The story of Blessed Marie-Rose Durocher

Canada was a coast-to-coast diocese during Marie-Rose Durocher's first eight years of life. Its half-million Catholics had received civil and religious freedom from the British only 44 years earlier.

She was born in a small village near Montreal in 1811, the tenth of 11 children. He had a good education, was a kind of tomboy, rode a horse named Caesar and could have married well. At 16 she felt a desire to become a religious, but was forced to abandon the idea due to her weak constitution. At 18, when his mother died, his brother priest invited Marie-Rose and father to come to his parish in Beloeil, not far from Montreal.

For 13 years, Marie-Rose worked as a housekeeper, hostess and parish assistant. She became famous for her kindness, courtesy, leadership and tact; she was, in fact, called "the saint of Beloeil". Maybe she was too tactful for two years when her brother treated her coldly.

When Marie-Rose was 29, Bishop Ignace Bourget, who would be a decisive influence in her life, became the bishop of Montreal. It faced a shortage of priests and nuns and a rural population that had been largely uneducated. Like his counterparts in the United States, Bishop Bourget scoured Europe for help and founded four communities himself, one of which was the Sisters of the Holy Names of Jesus and Mary.
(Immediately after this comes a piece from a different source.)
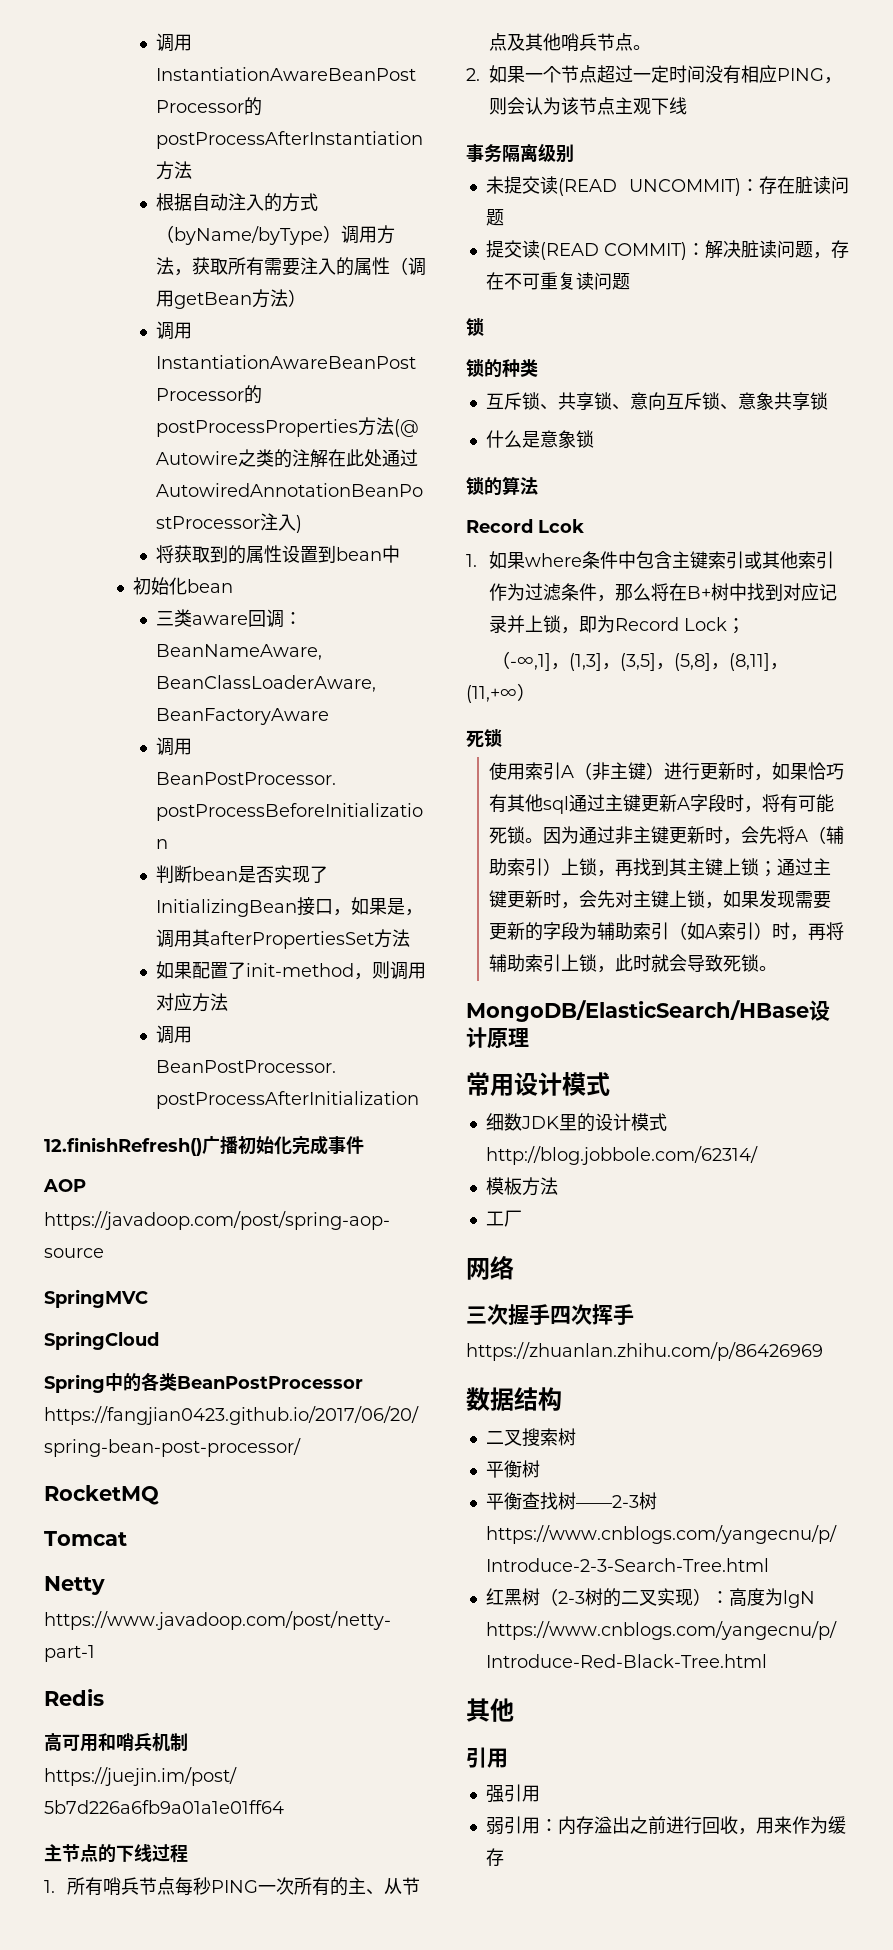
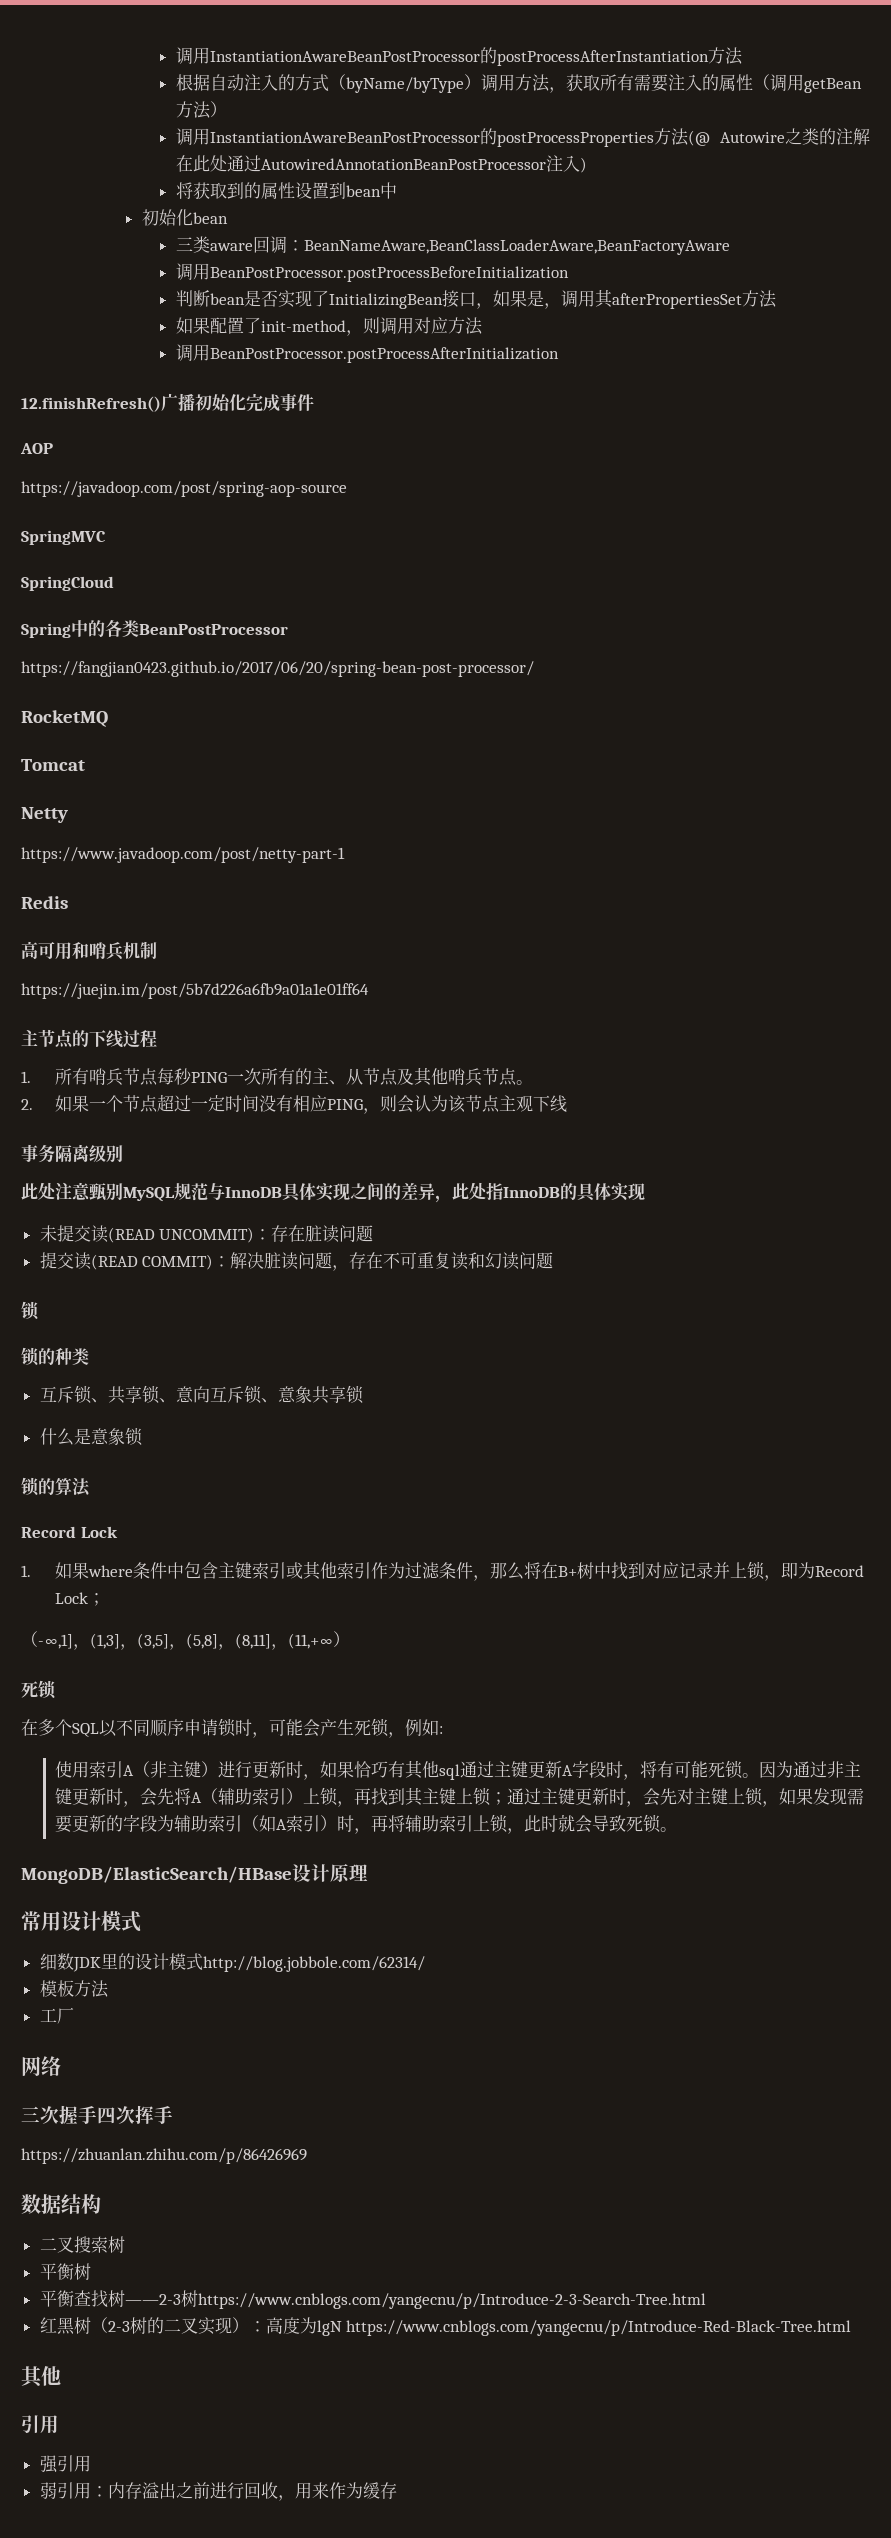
(574, 153) none -> [21,1182,645,1203] // 此处注意甄别MySQL规范与InnoDB具体实现之间的差异，此处指InnoDB的具体实现
(594, 281) none -> [468,1252,520,1270] 和幻读
[538,519,584,533] Lcok -> [80,1526,118,1538] Lock
(502, 738) none -> [21,1718,443,1738] // 在多个SQL以不同顺序申请锁时，可能会产生死锁，例如:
His first sister and reluctant co-founder was Marie-Rose Durocher.

As a young woman, Marie-Rose had hoped that one day there would be a community of teaching nuns in every parish, never thinking that she would find one. But her spiritual director, the oblate of Mary Immaculate, Father Pierre Telmon, after having conducted her in a complete and severe way in the spiritual life, urged her to found a community herself. Bishop Bourget agreed, but Marie-Rose withdrew from perspective. She was in poor health and her father and brother needed her.

Eventually Marie-Rose agreed and with two friends, Melodie Dufresne and Henriette Cere, entered a small house in Longueuil, across the Saint Lawrence River from Montreal. With them were 13 girls already gathered for the boarding school. Longueuil became his Bethlehem, Nazareth and Gethsemane. Marie-Rose was 32 and would live only another six years, years filled with poverty, trials, disease and slander. The qualities he had cultivated in his "hidden" life showed themselves: a strong will, intelligence and common sense, great inner courage and yet a great deference to directors. Thus was born an international congregation of religious dedicated to education in the faith.

Marie-Rose was strict with herself and by today's standards quite strict with her sisters. Underlying it all, of course, was an unshakable love for his crucified Savior.

On his deathbed, the most frequent prayers on his lips were “Jesus, Mary, Joseph! Sweet Jesus, I love you. Jesus, be Jesus for me! "Before she died, Marie-Rose smiled and said to her sister who was with her:" Your prayers keep me here, let me go. "

Marie-Rose Durocher was beatified in 1982. Her liturgical feast is October 6.

Reflection

We have seen a great explosion of charity, a genuine concern for the poor. Countless Christians have experienced a profound form of prayer. But penance? We get excited when we read of terrible physical penances done by people like Marie-Rose Durocher. This isn't for most people, of course. But it is impossible to resist the pull of a materialistic culture of pleasure and entertainment without some form of deliberate and Christ-conscious abstinence. This is part of how to respond to Jesus' call to repent and turn completely to God.